- **To do**:
Where the string "flex" appears in a line of the data, show that line.

Source data
□ □ □ □
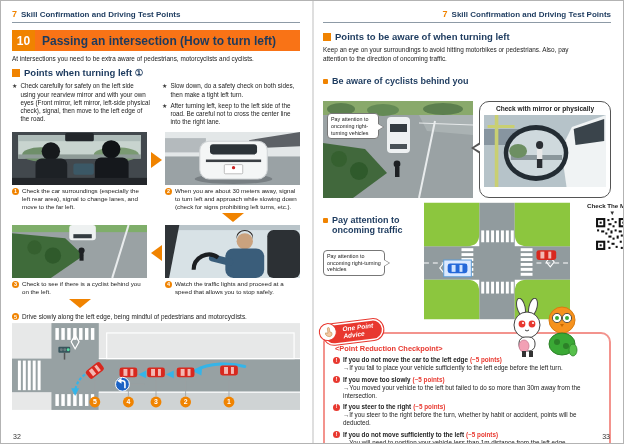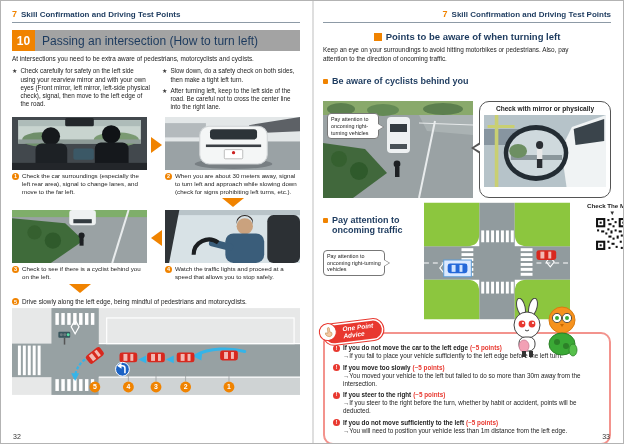--- a/index.html
+++ b/index.html
@@ -20,7 +20,7 @@
   .page-right .pg-header { justify-content:flex-end; }
   .hdr-num { color:#f08300; font-size:9px; }
 
-  .section-bar { margin-top:7px; background:#a3a3a3; display:flex; align-items:stretch; gap:7px; height:21px; }
+  .section-bar { margin-top:7px; background:#f97316; display:flex; align-items:stretch; gap:7px; height:21px; }
   .section-num { background:#f08300; color:#fff; font-weight:bold; font-size:12px; width:23px;
     display:flex; align-items:center; justify-content:center; }
   .section-title { color:#1c3a5e; font-weight:normal; font-size:12px; align-self:center; }

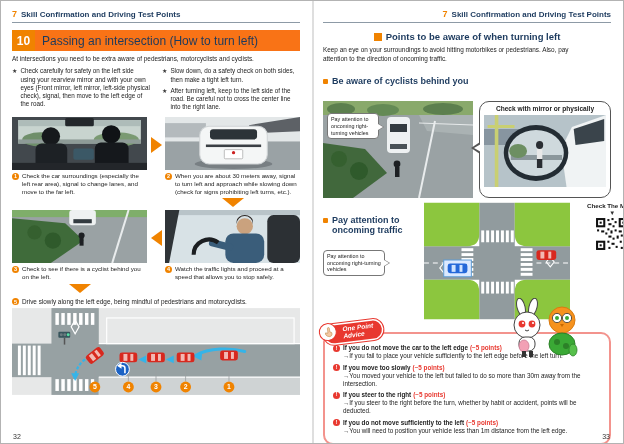--- a/index.html
+++ b/index.html
@@ -23,7 +23,7 @@
   .section-bar { margin-top:7px; background:#f97316; display:flex; align-items:stretch; gap:7px; height:21px; }
   .section-num { background:#f08300; color:#fff; font-weight:bold; font-size:12px; width:23px;
     display:flex; align-items:center; justify-content:center; }
-  .section-title { color:#1c3a5e; font-weight:normal; font-size:12px; align-self:center; }
+  .section-title { color:#1c3a5e; font-weight:bold; font-size:12px; align-self:center; }
 
   .intro { font-size:6.4px; margin:4px 0 4px; line-height:1.3; }
 

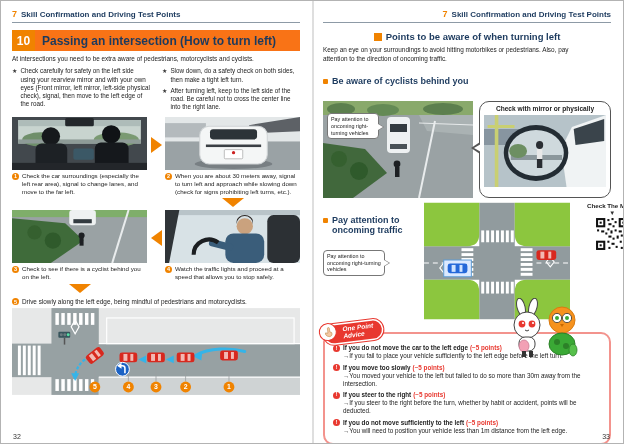--- a/index.html
+++ b/index.html
@@ -357,7 +357,7 @@
       <span>Skill Confirmation and Driving Test Points</span>
     </div>
 
-    <div class="h2" style="margin-top:8px;justify-content:center;">
+    <div class="h2" style="margin-top:8px;">
       <span class="sq"></span>
       <span>Points to be aware of when turning left</span>
     </div>

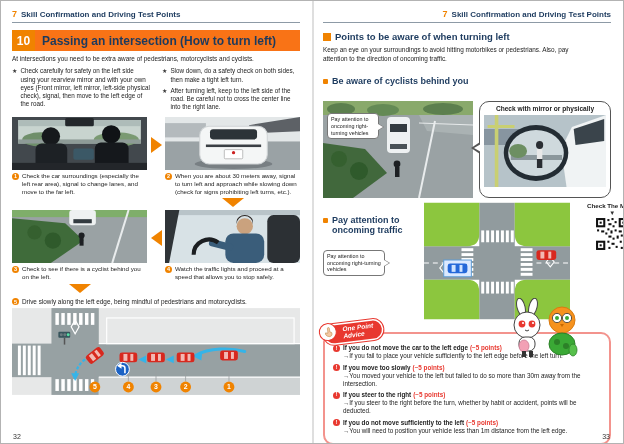--- a/index.html
+++ b/index.html
@@ -120,6 +120,10 @@
 
     <div class="intro">At intersections you need to be extra aware of pedestrians, motorcyclists and cyclists.</div>
 
+    <div class="h2">
+      <span class="sq"></span>
+      <span>Points when turning left ①</span>
+    </div>
 
     <div class="cols">
       <div class="col">

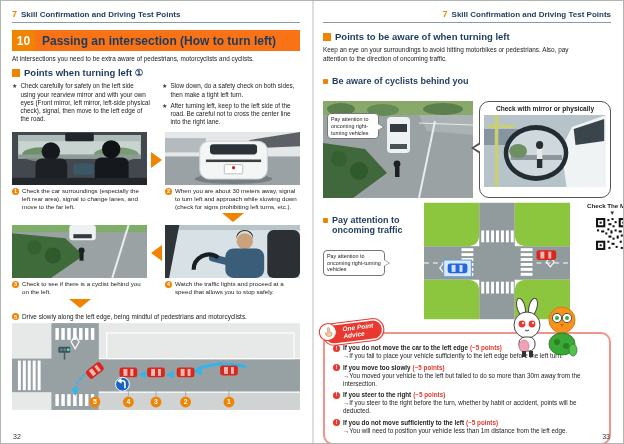--- a/index.html
+++ b/index.html
@@ -575,6 +575,7 @@
       </div>
 
       <div class="advice">
+        <div class="cp-title">&lt;Point Reduction Checkpoint&gt;</div>
 
         <div class="cp-item">
           <div class="cp-head">

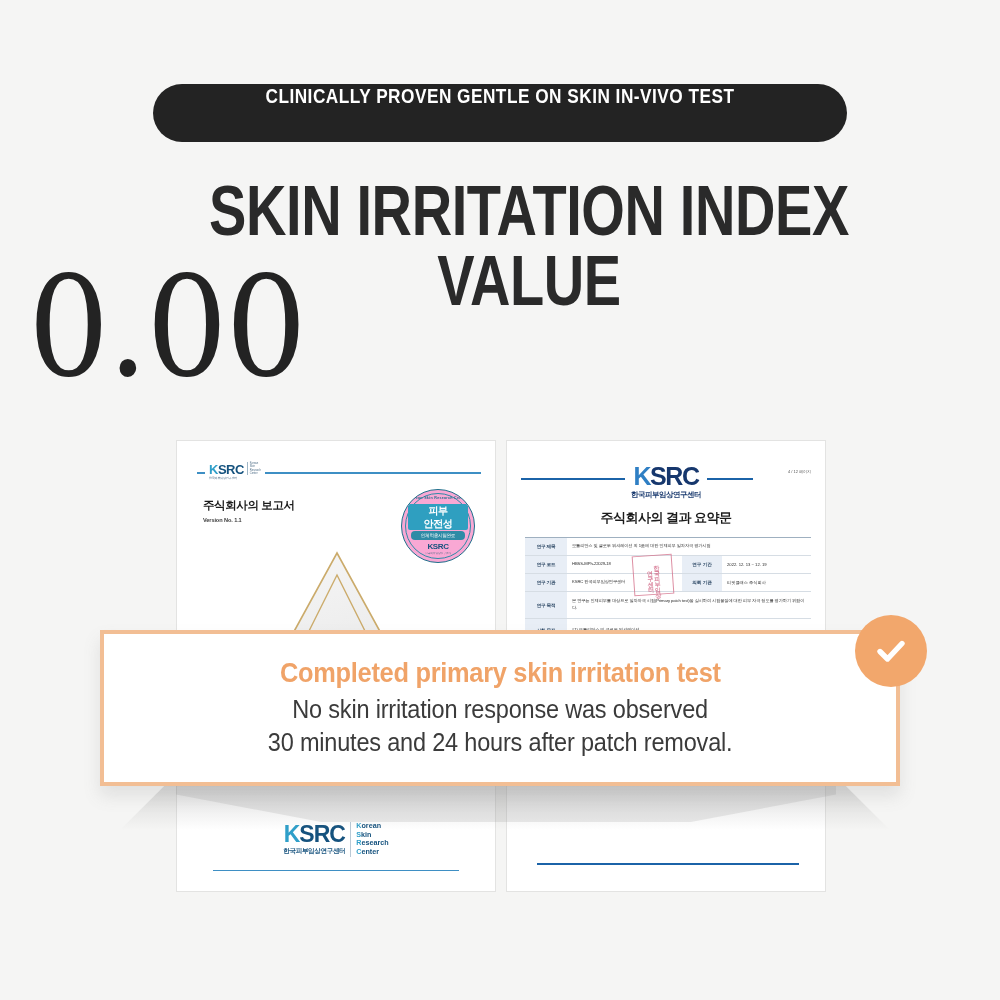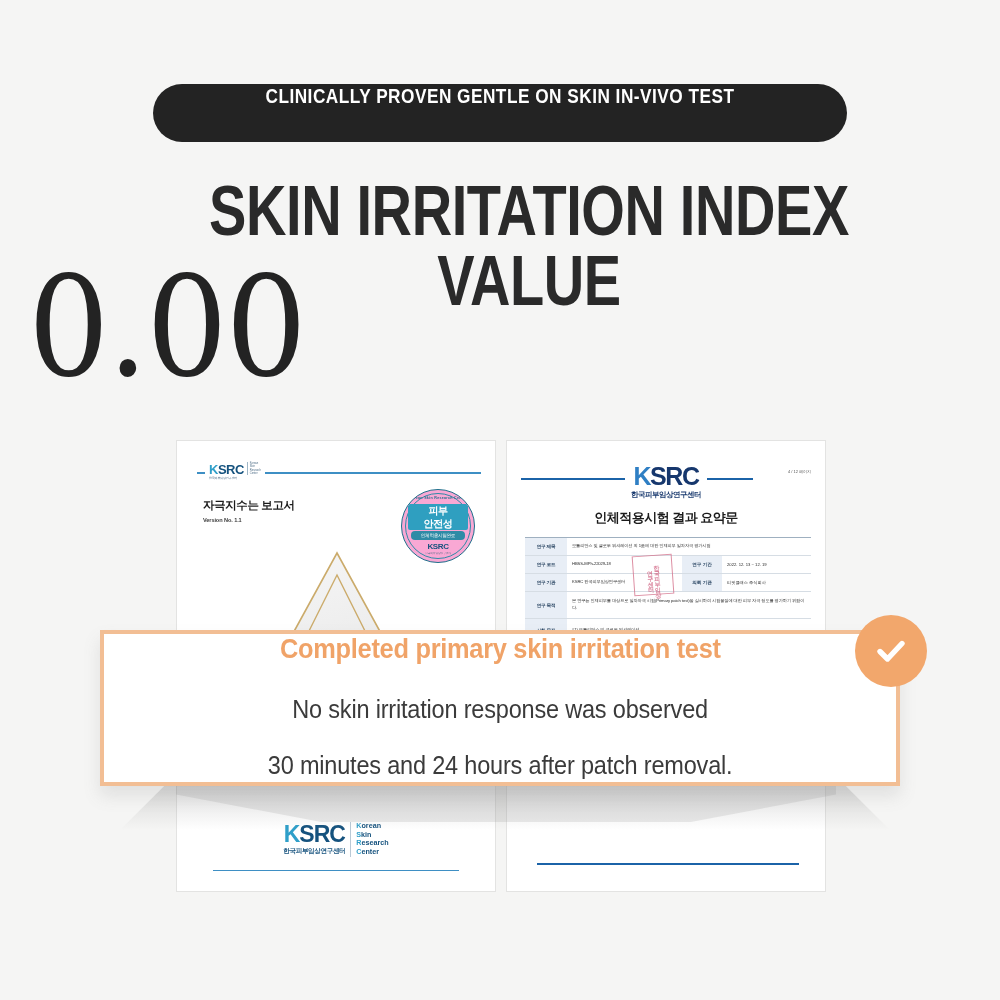--- a/index.html
+++ b/index.html
@@ -547,7 +547,7 @@
         <div class="ld-logo-kr">한국피부임상연구센터</div>
       </div>
 
-      <div class="ld-title">자극지수는 보고서</div>
+      <div class="ld-title">주식회사의 보고서</div>
       <div class="ld-version">Version No. 1.1</div>
 
       <div class="seal">

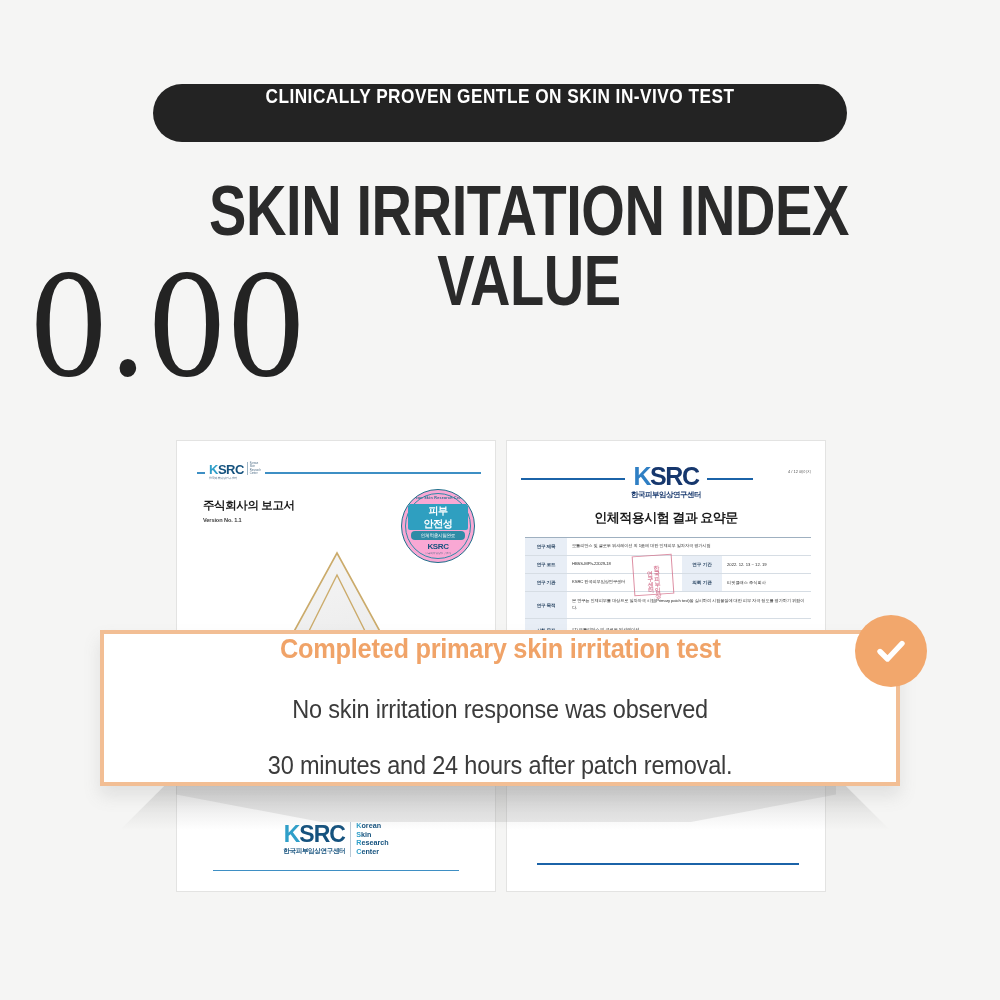--- a/index.html
+++ b/index.html
@@ -605,7 +605,7 @@
         </div>
       </div>
 
-      <div class="rd-title">인체적용시험 결과 요약문</div>
+      <div class="rd-title">주식회사의 결과 요약문</div>
 
       <div class="rd-table">
         <div class="rd-row">

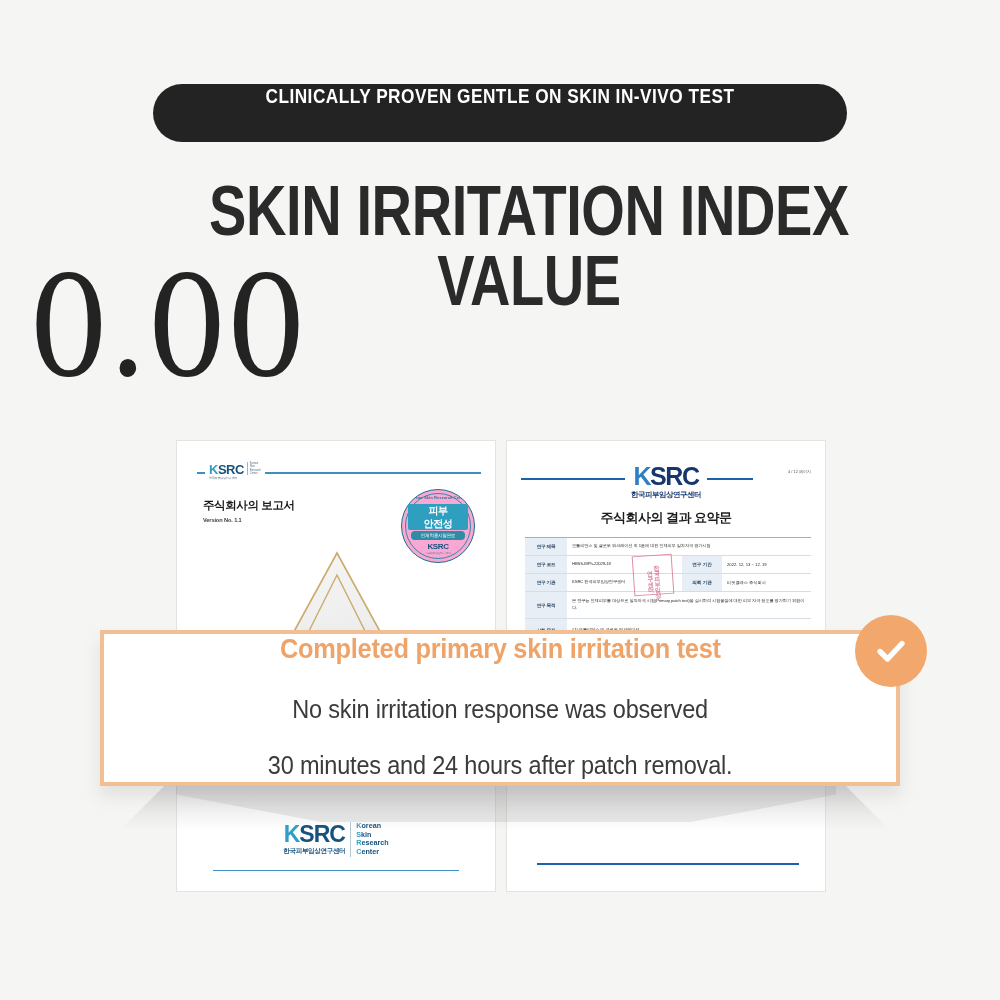--- a/index.html
+++ b/index.html
@@ -484,7 +484,7 @@
     display: flex;
     flex-direction: column;
     align-items: center;
-    justify-content: space-between;
+    justify-content: center;
   }
   .co-head {
     color: #f0a368;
□ □ □ □
- **Result for this task**:
   .page-right .pg-header { justify-content:flex-end; }
-  .section-bar { margin-top:7px; background:#a3a3a3; display:flex; align-items:stretch; gap:7px; height:21px; }
+  .section-bar { margin-top:7px; background:#f97316; display:flex; align-items:stretch; gap:7px; height:21px; }
     display:flex; align-items:center; justify-content:center; }
   .section-bar { margin-top:7px; background:#f97316; display:flex; align-items:stretch; gap:7px; height:21px; }
     display:flex; align-items:center; justify-content:center; }
     display: flex;
     flex-direction: column;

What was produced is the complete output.